At the same time, this has given investors more reason to be attracted to bonds. All you have to do is look at what it took to earn a 5% yield in late 2021. At that time, investors “needed to buy a junk bond and leverage it 50%,” Gundlach said. Today, one can buy short-term Treasury bills and get 5%.

So after a brutal 2022, 2023 was supposed to be kinder to bond investors than the first 10 months turned out. But the bullish case for fixed income today, argued by many like the strategists at bond giant Pimco, rests on the assumption that both growth and inflation have peaked.

Meanwhile, most of the leading economic indicators have been flashing recession signals for the better part of two years, prompting some, like MFS Investment Management’s chief economist and portfolio manager Erik Weisman, to conclude that either the economy has fundamentally changed or monetary policy lags have been elongated by the pandemic and unprecedented stimulus. Larry Summers, the former U.S. Treasury secretary, was among the first to see that inflation was going to stick around, though he and others have been wildly wrong about employment. He’s now questioning whether monetary policy still works.

Not everyone is buying into the “higher rates for longer” narrative. “We see greater recession risk than the markets are pricing in,” said Pimco executive vice president Nicola Mai, managing director Tiffany Wilding and global fixed-income chief investment officer Andrew Balls in an October 11 outlook paper. By the end of 2024, they see inflation in the U.S. and Europe running from 2.5% to 3.0%.

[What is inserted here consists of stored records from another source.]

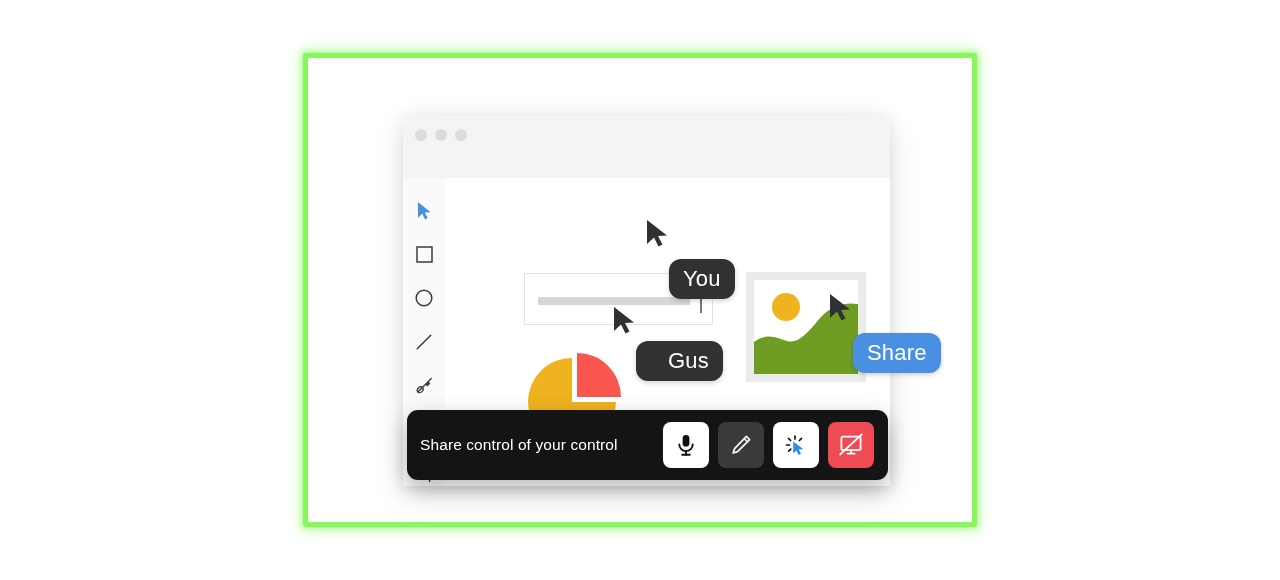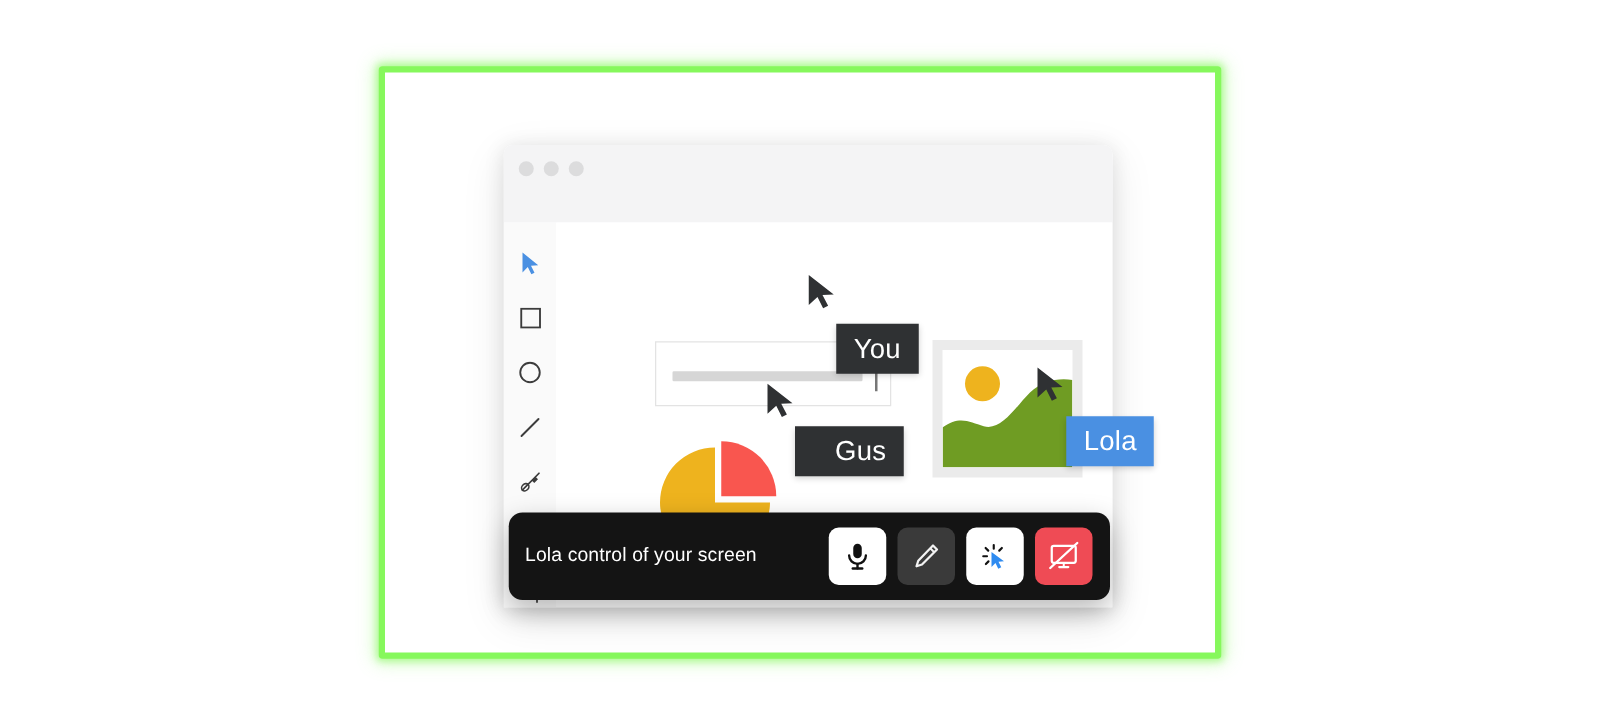"You" .name-badge { border-radius: 0 -> 12px }
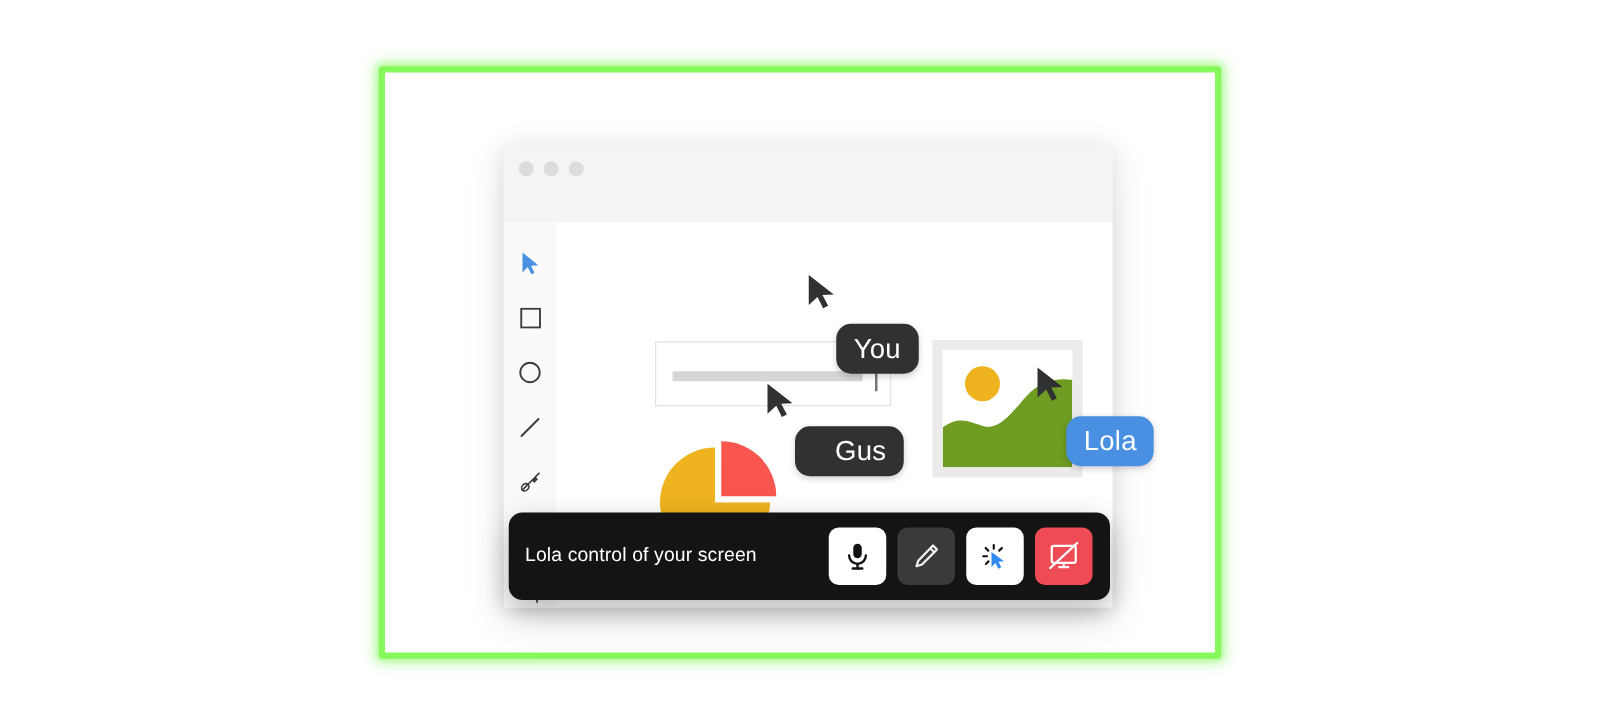"Lola" div.name-badge { text: Lola -> Share }
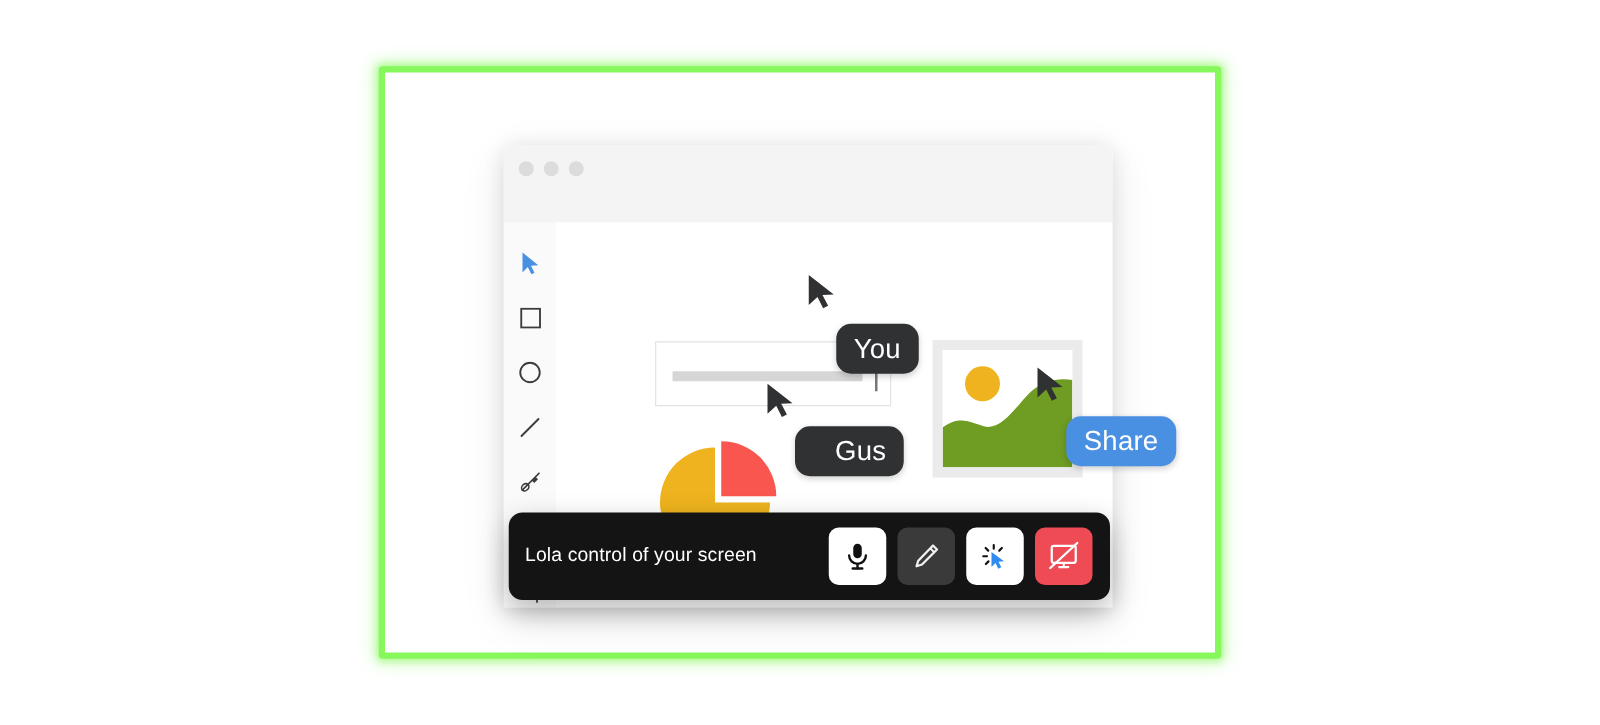"Lola control of your screen" span { text: Lola control of your screen -> Share control of your control }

They worry about a big rupture. “History suggests that tight financial conditions create a high risk of financial accidents and there are areas of vulnerability within markets, such as private credit, commercial real estate and bank loans,” they wrote.

Some still think there’s a hard landing around the corner—a likely plunge into recession. But that much anticipated scenario keeps being eclipsed by higher consumer confidence and employment, which continue to defy expectations. In fact, two of the biggest economic problems are the struggle of companies to find workers and getting home buyers to buy homes.

Increasingly, the business cycle appears to be driven by consumer spending rather than manufacturing, Commonwealth’s McMillan notes. Consumer confidence remains high in the short term, though he notes that Americans are worried about the longer term.

The economy continues to hum, in part it seems because of the massive increase in wealth that began after the Great Recession and continued through the pandemic. A recent Federal Reserve survey found that Americans’ net worth climbed 37% between 2019 and 2022 on the heels of a decade-long bull market in stocks. There is now a huge cohort of baby boomer retirees living it up in the so-called “go-go” years of early retirement.

If Europe and China march into recession in the next 18 months, the U.S. isn’t certain to follow them. Unlike it was in the previous decade, the Fed is now in a position where it has plenty of room to cut interest rates. Moreover, with unemployment under 4.0%, job security ranks near the bottom of most people’s concerns.